Em homenagem ao Dia do Trabalho, comemorado na semana passada, o Gestão Hoje dedica o presente número a algumas reflexões sobre o tema. A primeira delas refere-se à própria origem da palavra:
“A palavra trabalho deriva do latim tripalium, um antigo relho utilizado em torturas e punições.”
Maria José Bretas Pereira, consultora mineira
O próprio dicionário Aurélio, define deste modo a origem da palavra trabalhar: “do latim vulgar tripaliare, martirizar com o tripaliu”. Não deixa de ser sintomático que, pelo menos no idioma português, o sentido original da palavra esteja ligado a martírio, obrigação, castigo.
E como se isso já não fosse bastante, para nós brasileiros, o caldo engrossa muito mais quando damos uma, ainda que rápida, espiada na nossa formação histórica e verificamos como o trabalho sempre foi algo culturalmente pouco valorizado. No seu excelente livro “Parceiros do Rei: Herança Cultural e Desenvolvimento Econômico no Brasil” (Editora TopBooks, Rio de Janeiro, 1995), José Júlio Senna cita o espanto de um cronista inglês observando o Brasil do século passado:
“Em 1846, Thomas Ewbank notaria que ‘um jovem preferia morrer de fome a abraçar uma profissão manual’ era considerado excessivamente degradante o aprendizado de um ofício. Segundo ele, ‘a tendência inevitável da escravidão, por toda parte, é tornar o trabalho desonroso… e os brasileiros recuam com algo semelhante ao horror diante dos serviços manuais.'”
José Júlio Senna
Que situação para um país que precisa de muito trabalho para se desenvolver.
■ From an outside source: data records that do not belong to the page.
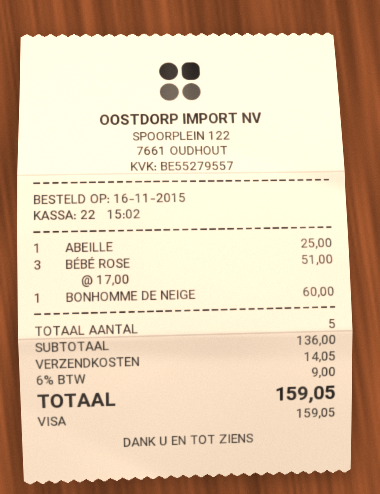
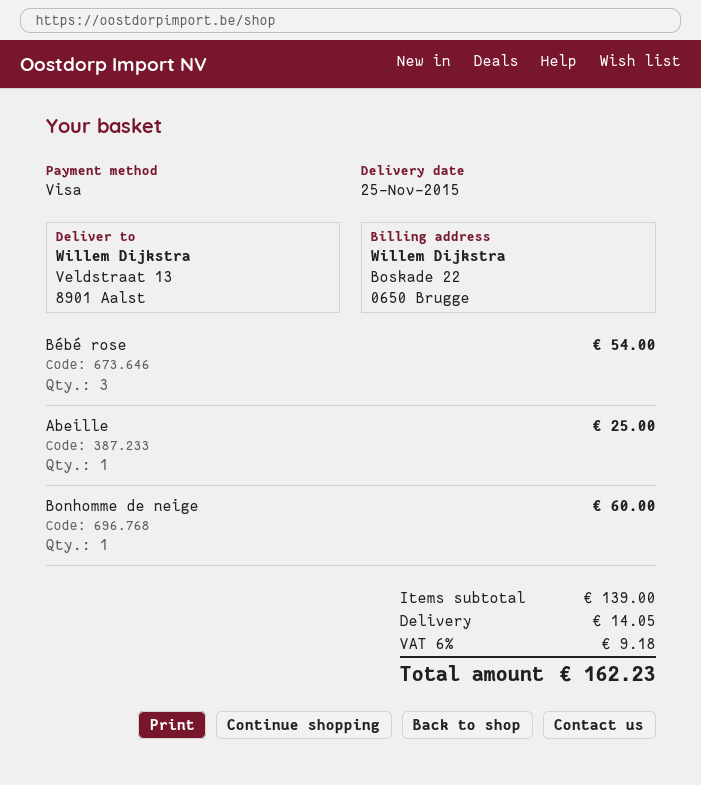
BÉBÉ ROSE: 3 for 51.00 -> 3 for 54.00
subtotal: 136.00 -> 139.00
tax: 6% = 9.00 -> 6% = 9.18
total: 159.05 -> 162.23

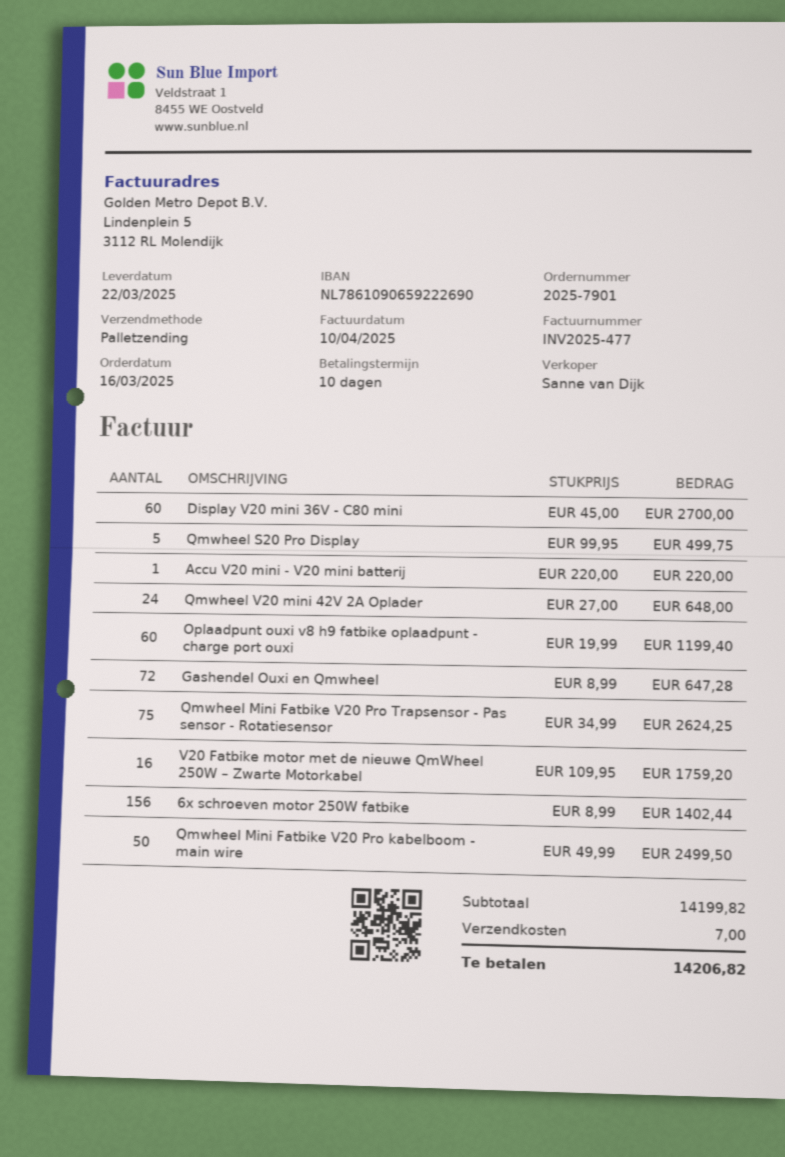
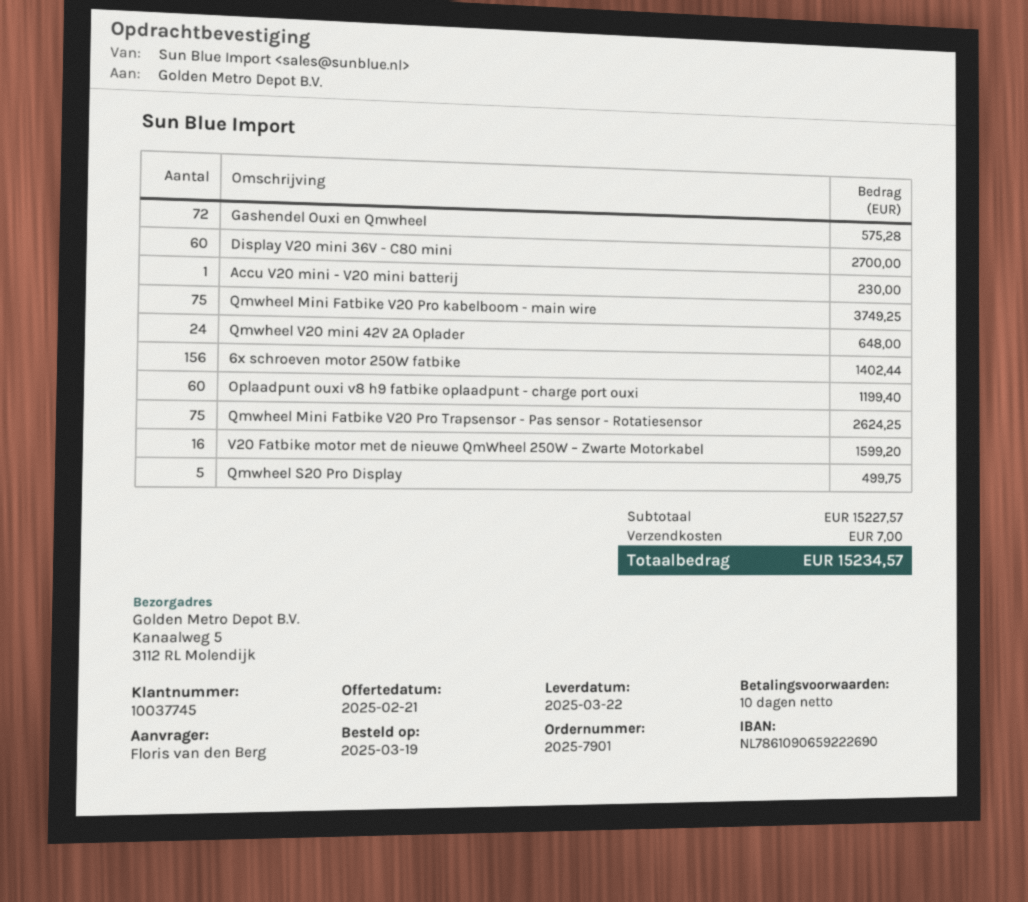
order date: 2025-03-16 -> 2025-03-19
Accu V20 mini - V20 mini batterij: 1 for 220.00 -> 1 for 230.00
Gashendel Ouxi en Qmwheel: 72 for 647.28 -> 72 for 575.28
V20 Fatbike motor met de nieuwe QmWheel 250W – Zwarte Motorkabel: 16 for 1759.20 -> 16 for 1599.20
Qmwheel Mini Fatbike V20 Pro kabelboom - main wire: 50 for 2499.50 -> 75 for 3749.25
subtotal: 14199.82 -> 15227.57
total: 14206.82 -> 15234.57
Além de castigo, por força das peculiaridades históricas e da herança colonial e escravista, o trabalho para os brasileiros passou a significar também desonra.
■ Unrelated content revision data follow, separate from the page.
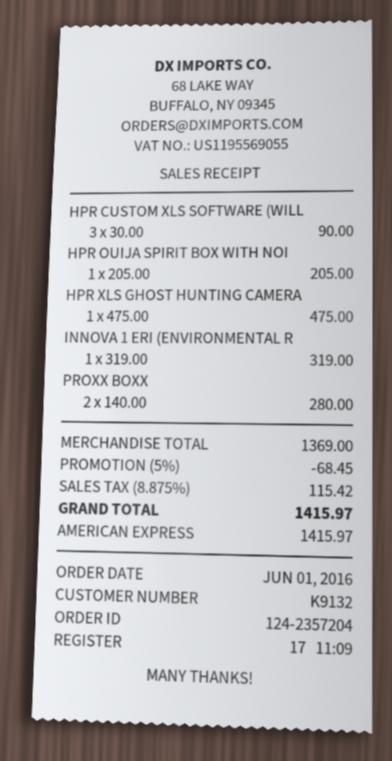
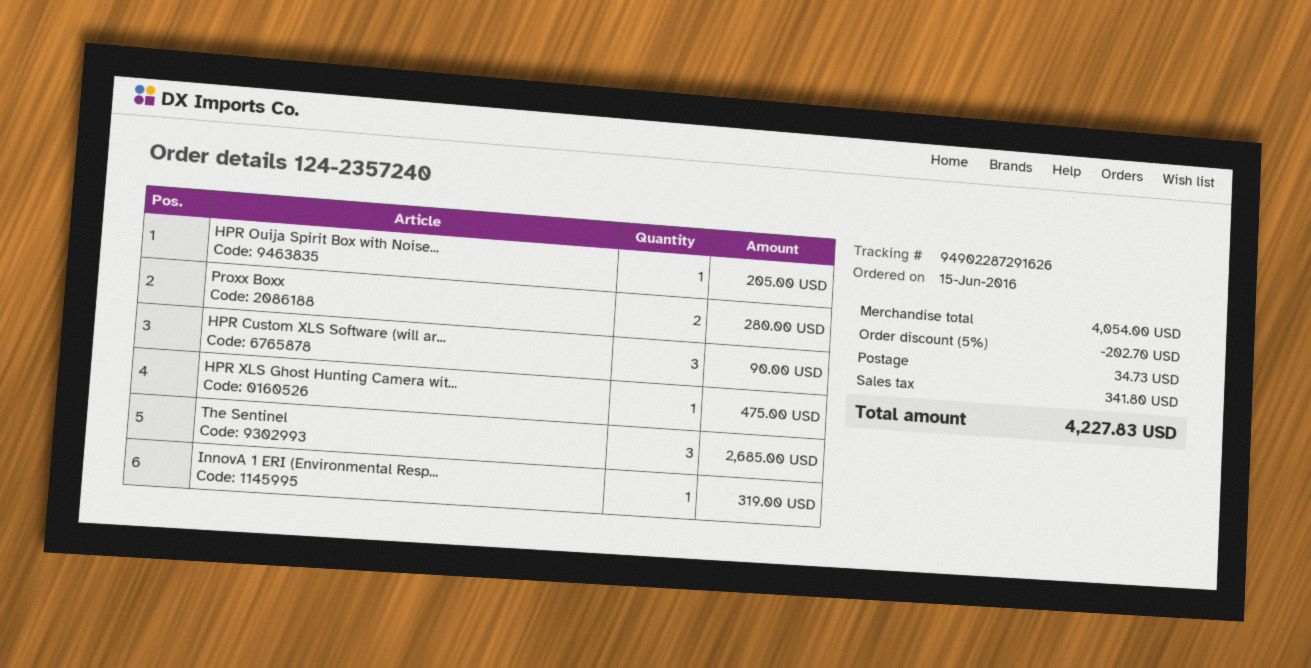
order number: 124-2357204 -> 124-2357240
order date: 2016-06-01 -> 2016-06-15
The Sentinel: none -> 3 for 2685.00
subtotal: 1369.00 -> 4054.00
discount: 5% = 68.45 -> 5% = 202.70
shipping: none -> 34.73
tax: 115.42 -> 341.80
total: 1415.97 -> 4227.83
Ainda bem que herança histórica não significa destino irreversível. Mudar essa forma de ver o trabalho é custosa mas, não é impossível.
Hoje em dia, o desafio é não só remodelar essa herança histórica como ir mais além, ainda, e incorporar a concepção contemporânea de trabalho que a chamada sociedade da informação está ajudando a gestar. Domenico De Masi, sociólogo italiano que vem puxando o debate sobre o tema, defende a tese de que o trabalho irá, cada vez mais, se confundir como tempo livre.
“…No futuro será impossível distinguir estudo e trabalho de tempo livre.”
Domenico De Masi
Defende ele que a intelectualização do trabalho é uma tendência irreversível. Ou seja, todo trabalho não intelectual tenderá a ser feito por máquinas e, assim, o trabalho relevante tenderá a situar-se “dentro da cabeça”. Com isso, o estaremos levando para toda parte. Daí, ficar difícil separar quando estaremos trabalhando, estudando (uma necessidade dos novos tempos) ou nos divertindo.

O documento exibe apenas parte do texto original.